その夜、山崎は、りょうの前に、昼間の帳面を出していた。
「良蔵、これは昼間、良順先生に見せてた帳面や。局長や総司の病状の他、飲んだ薬の種類と量、今までわしが診てきた新選組の患者の治療のことが書いてある。わしは、これを全てあんたに託す」
「えっ?」
りょうは、山崎の顔を見た。

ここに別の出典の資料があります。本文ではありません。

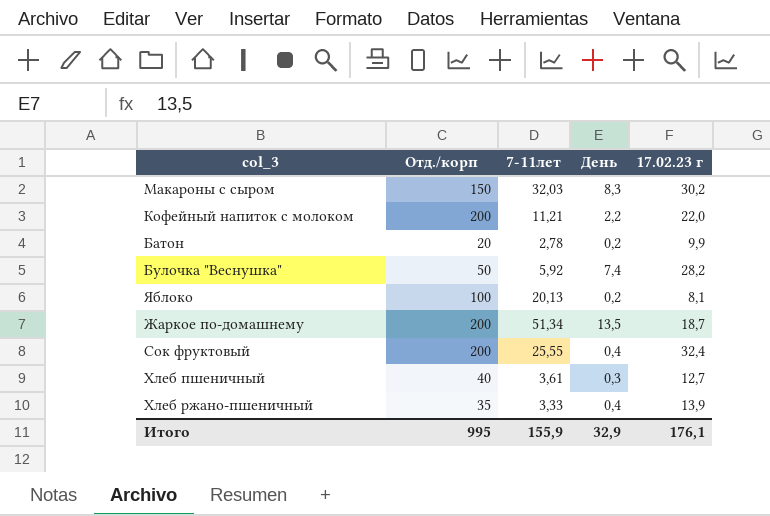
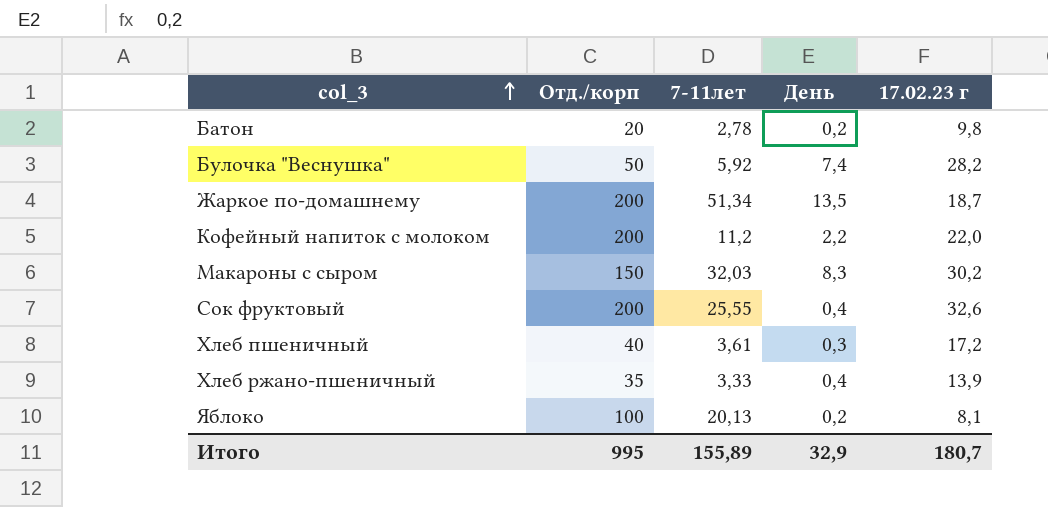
row order: none -> col_3 ascending
Батон | 17.02.23 г: 9,9 -> 9,8
Кофейный напиток с молоком | 7-11лет: 11,21 -> 11,2
Сок фруктовый | 17.02.23 г: 32,4 -> 32,6
Хлеб пшеничный | 17.02.23 г: 12,7 -> 17,2
Итого | 7-11лет: 155,9 -> 155,89
Итого | 17.02.23 г: 176,1 -> 180,7

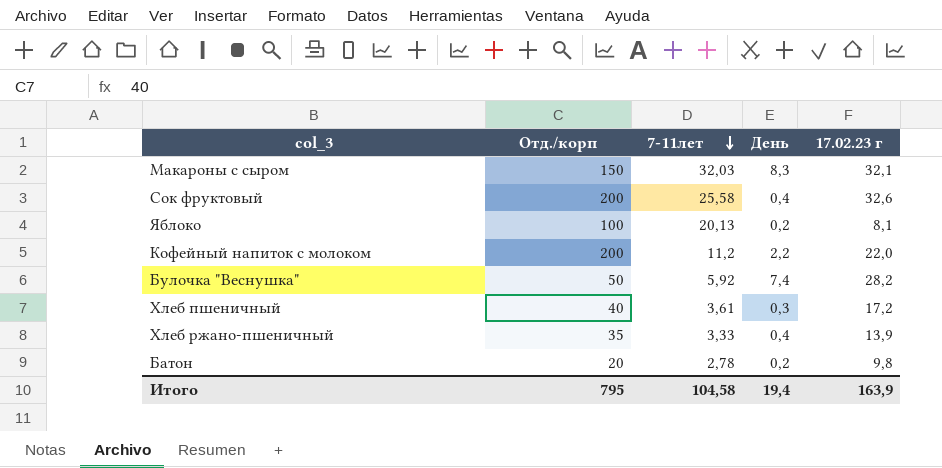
row order: col_3 ascending -> 7-11лет descending
row Жаркое по-домашнему: 200 | 51,34 | 13,5 | 18,7 -> none
Макароны с сыром | 17.02.23 г: 30,2 -> 32,1
Сок фруктовый | 7-11лет: 25,55 -> 25,58
Итого | Отд./корп: 995 -> 795
Итого | 7-11лет: 155,89 -> 104,58
Итого | День: 32,9 -> 19,4
Итого | 17.02.23 г: 180,7 -> 163,9

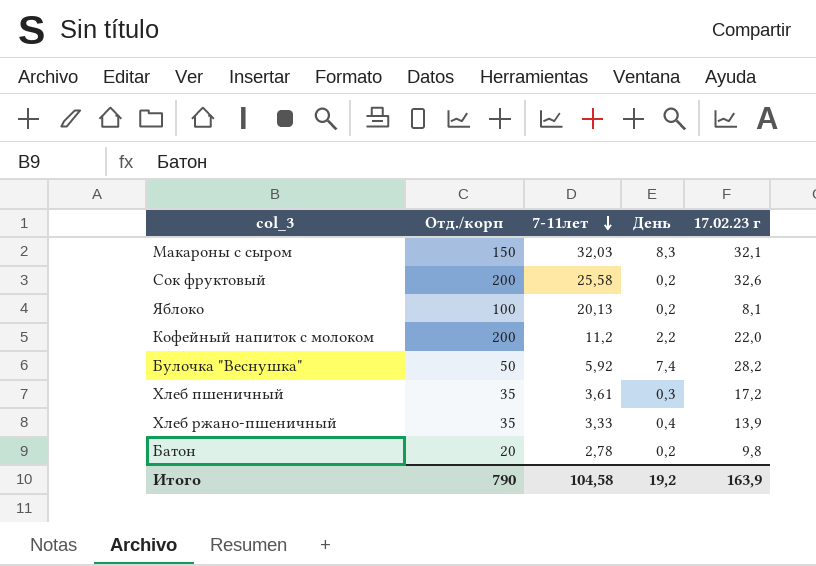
Сок фруктовый | День: 0,4 -> 0,2
Хлеб пшеничный | Отд./корп: 40 -> 35
Итого | Отд./корп: 795 -> 790
Итого | День: 19,4 -> 19,2

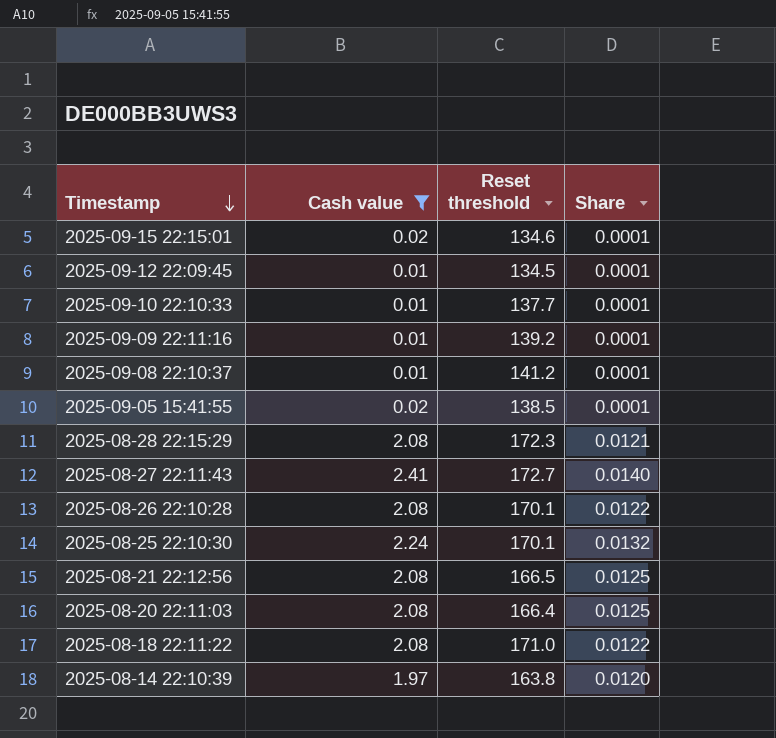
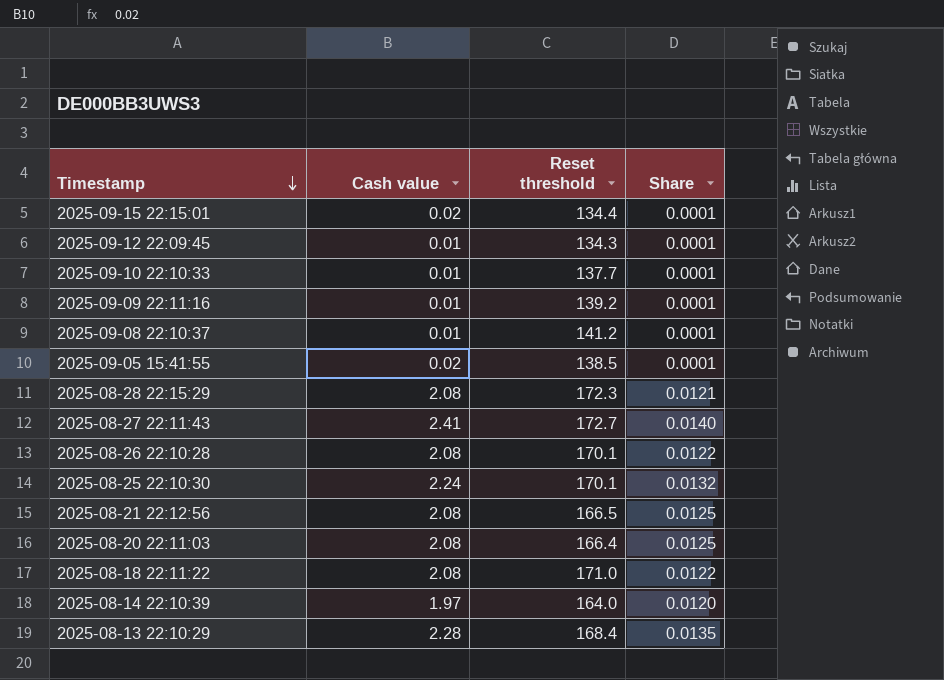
filter: Cash value != 2.28 -> none
2025-09-15 22:15:01 | Reset threshold: 134.6 -> 134.4
2025-09-12 22:09:45 | Reset threshold: 134.5 -> 134.3
2025-08-14 22:10:39 | Reset threshold: 163.8 -> 164.0

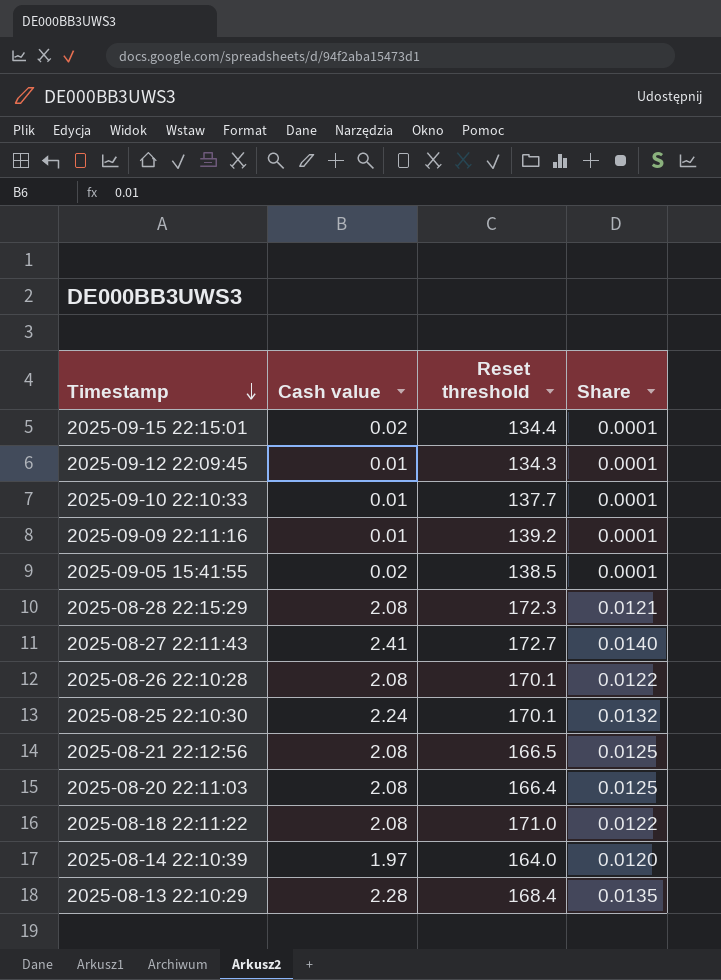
row 2025-09-08 22:10:37: 0.01 | 141.2 | 0.0001 -> none

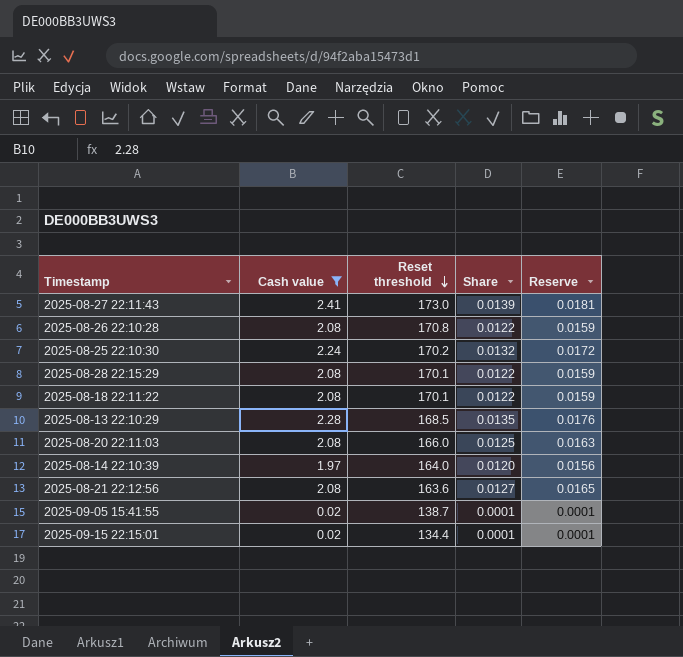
filter: none -> Cash value != 0.01
row order: Timestamp descending -> Reset threshold descending
column Reserve | formula: none -> [Share] * 1.3
2025-08-27 22:11:43 | Reset threshold: 172.7 -> 173.0
2025-08-27 22:11:43 | Share: 0.0140 -> 0.0139
2025-08-26 22:10:28 | Reset threshold: 170.1 -> 170.8
2025-08-25 22:10:30 | Reset threshold: 170.1 -> 170.2
2025-08-28 22:15:29 | Reset threshold: 172.3 -> 170.1
2025-08-28 22:15:29 | Share: 0.0121 -> 0.0122
2025-08-18 22:11:22 | Reset threshold: 171.0 -> 170.1
2025-08-13 22:10:29 | Reset threshold: 168.4 -> 168.5
2025-08-20 22:11:03 | Reset threshold: 166.4 -> 166.0
2025-08-21 22:12:56 | Reset threshold: 166.5 -> 163.6
2025-08-21 22:12:56 | Share: 0.0125 -> 0.0127
2025-09-05 15:41:55 | Reset threshold: 138.5 -> 138.7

山崎は、とても真剣な表情をしていた。
「あんたが明日から、新選組の医者や」
山崎の言葉にりょうは耳を疑った。
「や、山崎先生、何を冗談言ってんですか。僕はまだ……!」
りょうが慌てて断ろうとするのを、山崎は遮った。
「あんたは確かにまだ15歳で、まだ未熟もんや。ほんでも、わしは、一年あんたを手伝わせてきたんや。あんたはようやってきた。総司のことも、安心して任せられる」
りょうは、ごくっと唾を飲み込んだ。誰にも頼らず、患者を診るなんて、自信がなかった。
「先生……僕には無理です。僕は治療の判断なんて、できません。先生がいなければ、何もできません!」
りょうは不安だった。山崎が遠くに行ってしまう気がして、引き留めたかった。
「大丈夫や。今は、この大坂で、良順先生の元で、色んなこと学んだらええ。良順先生のすることを見て、真似て、おのれのもんにするんや。あんたならできる!」
真剣な山崎の顔に、りょうは彼の強い思いを感じた。
「こんな状況や、いつ戦になるか、わからへんのや。ちょくちょく病人の元に戻るなんてこと、できへんやろ。わしは副長を支えて、元のお役に徹する」
と、山崎は言った。歳三の背負ったものがいかに大変なものかをわかっての言葉だった。
「土方先生を支える……」
りょうが呟くと、山崎は言った。
「そうや。わしも、良蔵も、土方副長を支えんのや。お互い、気張るで!」
りょうは、まっすぐに山崎を見つめた。そして言った。
「僕は、先生のお留守を守ります。でも、必ずまた僕を鍛えにきてください。お願いします」
それを聞いて、山崎は微笑んだ。安心したような、優しい笑顔だった。
翌朝、りょうが起きたときには、すでに山崎は大坂を後にしていた。